O Gerente, Chico Garcia e Duarte Cortes, vão nesta digressão de 2008, igualar o número de presenças consecutivas na maior festa do mundo, do famoso Ernest Hemingway. Olé!
Hemingway and Pamplona
Ernest Hemingway (1899-1961) came to Pamplona for the first time, travelling from Paris, on the 6th of July 1923, in the full swing of the Fiesta of San Fermin. The atmosphere in the city and, particularly, the gratuitous contest between man, bull and death made such an impression on him that he chose the fiesta as the backdrop to his first successful novel, "The Sun Also Rises", published three years later. Hemingway returned to the Fiesta of San Fermin eight times after that. His last visit was in 1959, five years after winning the Nobel Prize for Literature and two before his suicide in Ketchum (Idaho), on the eve of San Fermin.
The great American writer brought international fame to Pamplona’s fiesta. His contribution was decisive in converting a simple local festivity, practically unheard of abroad, into one of the world"s most famous celebrations and the destination ever since for thousands and thousands of foreign tourists, many seduced by his pen.
Many of the establishments which Hemingway frequented during his visits to the capital of Navarre can still be visited today: Bar Txoko, Hotel La Perla and Café Iruña, all in the Plaza del Castillo, and Hotel Yoldi, the bullfighters’ hotel. Other stop-off points on the “Hemingway route”, such as Hotel Quintana, Café Suizo or Casa Marceliano, have, however, disappeared.
During that time, the novelist attended the Fiesta of San Fermin almost without fail. He came in 1923, 1924, 1925, 1926, 1927, 1929 and 1931. Following the parenthesis of the Spanish Civil War, in which he actively participated for the Republican cause, and WWII, he came back twice: 1953 and 1959. If anything can be said of Hemingway’s time in Pamplona, it is that he never came as a distant onlooker; the author lived the fiestas to the full, submerging himself totally in the atmosphere, as befitted his passionate and intensely vital temperament.

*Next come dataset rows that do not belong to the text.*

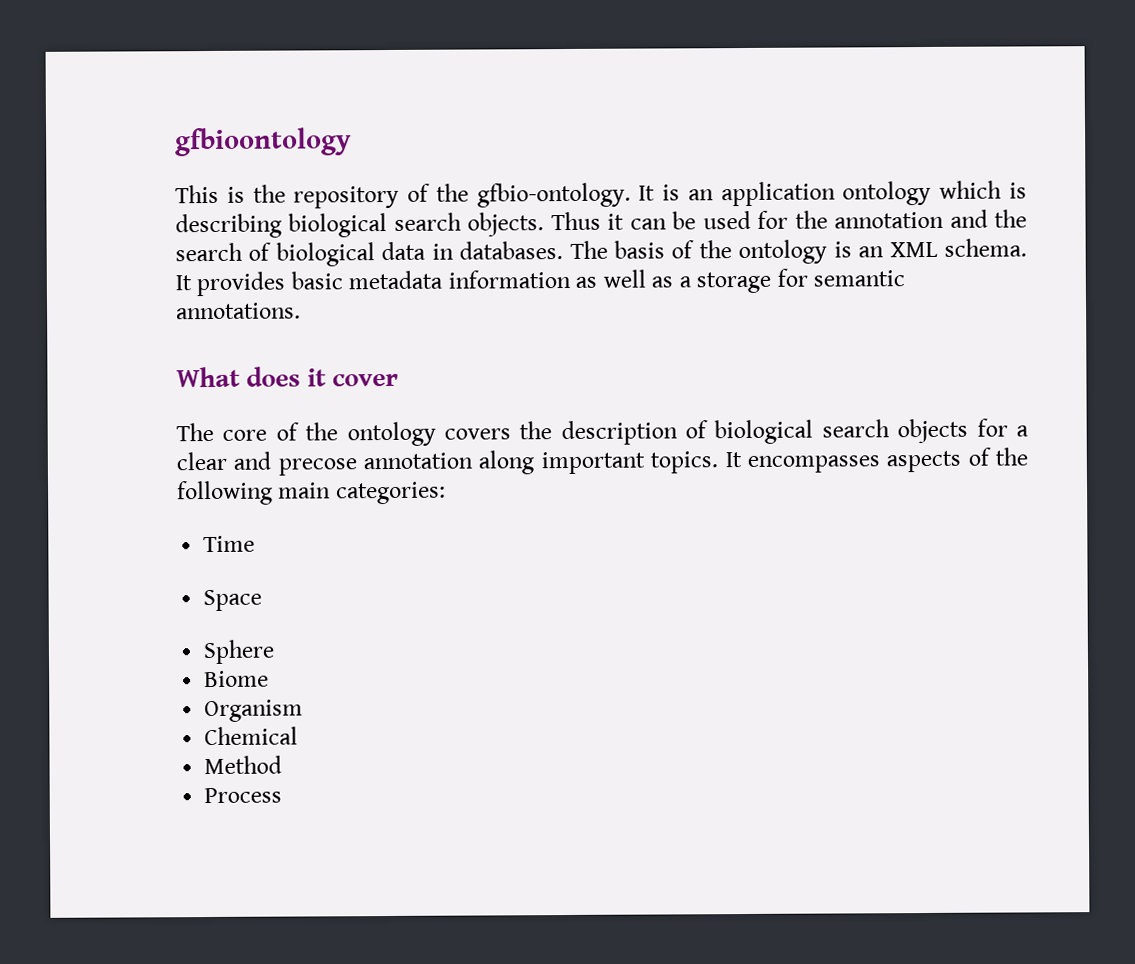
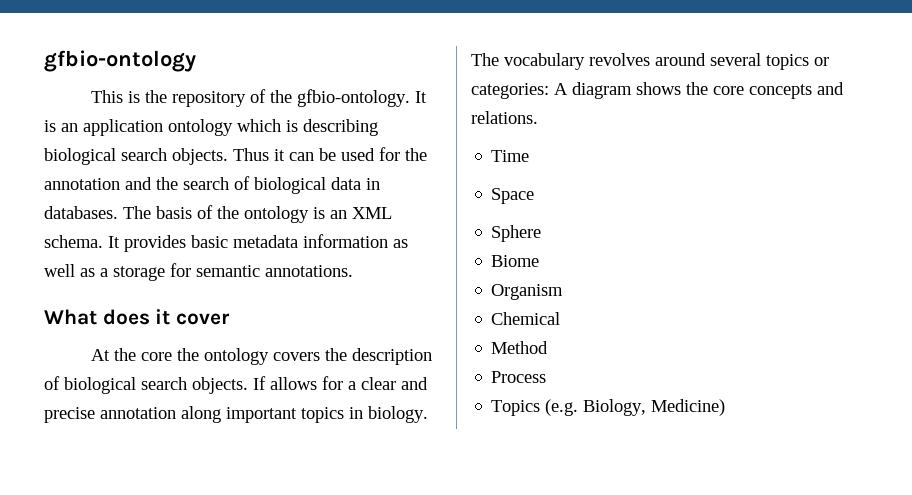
[175,127,352,157] gfbioontology -> [44,50,196,72] gfbio-ontology
[176,422,299,442] The core of -> [91,348,173,361] At the core
[897,418,969,444] objects -> [192,376,317,394] objects. If allows
[277,458,357,476] precose -> [44,407,95,423] precise
[650,447,1028,474] [176,480,446,506] topics. It encompasses aspects of the following main categories: -> [301,406,428,423] [471,53,829,70] [471,82,844,99] [471,111,538,124] topics in biology. The vocabulary revolves around several topics or categories: A diagram shows the core concepts and relations.
(283, 795) none -> [491,399,726,416] // Topics (e.g. Biology, Medicine)

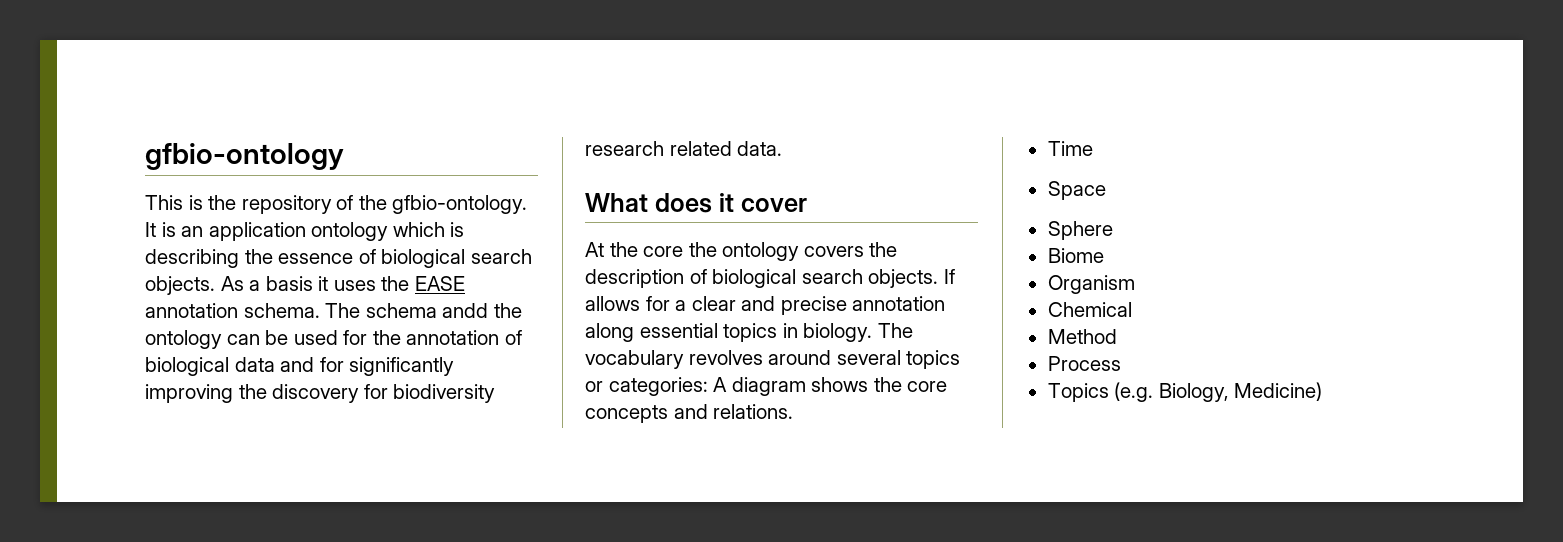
[44,148,285,165] biological search objects. Thus it -> [244,249,532,268] [145,276,465,295] [145,303,522,318] [145,330,222,349] the essence of biological search objects. As a basis it uses the EASE annotation schema. The schema andd the ontology
[125,176,380,194] [44,205,392,223] [44,234,408,252] [44,263,353,281] and the search of biological data in databases. The basis of the ontology is an XML schema. It provides basic metadata information as well as a storage for semantic annotations. -> [504,330,522,345] [145,357,455,376] [145,384,496,403] [585,141,783,156] of biological data and for significantly improving the discovery for biodiversity research related data.
[226,407,297,423] important -> [639,323,718,338] essential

This representative of the so-called “lost generation” ran before the bulls, made friends with bullfighters -such as Antonio Ordóñez- and locals -such as Juanito Quintana-, ate, drank and lived with the locals, and experienced in their company the joy, heat and euphoria unique to the Fiesta of San Fermin... But he also saw the tragic side of the celebrations: he was witness to the first recorded death of a runner at the horns of a bull, 22-year-old Esteban Domeño, in 1924. Hemingway recounted this dramatic episode in The Sun Always Rises. Death in the Afternoon (1932) is also set in the bullfighting world.
Pamplona City Council paid tribute to Ernest Hemingway on the 6th of July 1968, unveiling a monument made by Luis Sanguino on the Paseo next to the Bullring bearing his name. His last wife, Mary Welsh, attended the event. The following dedication is recorded on the base of monument: A Ernest Hemingway, Premio Nobel de Literatura, amigo de este pueblo y admirador de sus fiestas, que supo descubrir y propagar (To Ernest Hemingway, Nobel Laureate in Literature, friend of this city and admirer of its fiestas, which he discovered and brought fame to). La Ciudad de Pamplona, San Fermín, 1968 (The City of Pamplona, San Fermin, 1968).
Many other famous figures have followed in Hemingway’s footsteps: among others, the film director Orson Welles, the actress Ava Gardner, Margeaux Hemingway, the writer’s granddaughter and, more recently, the playwright Arthur Miller, the photographer Inge Morat and Antillean Nobel Literature Laureate Derek Walcott.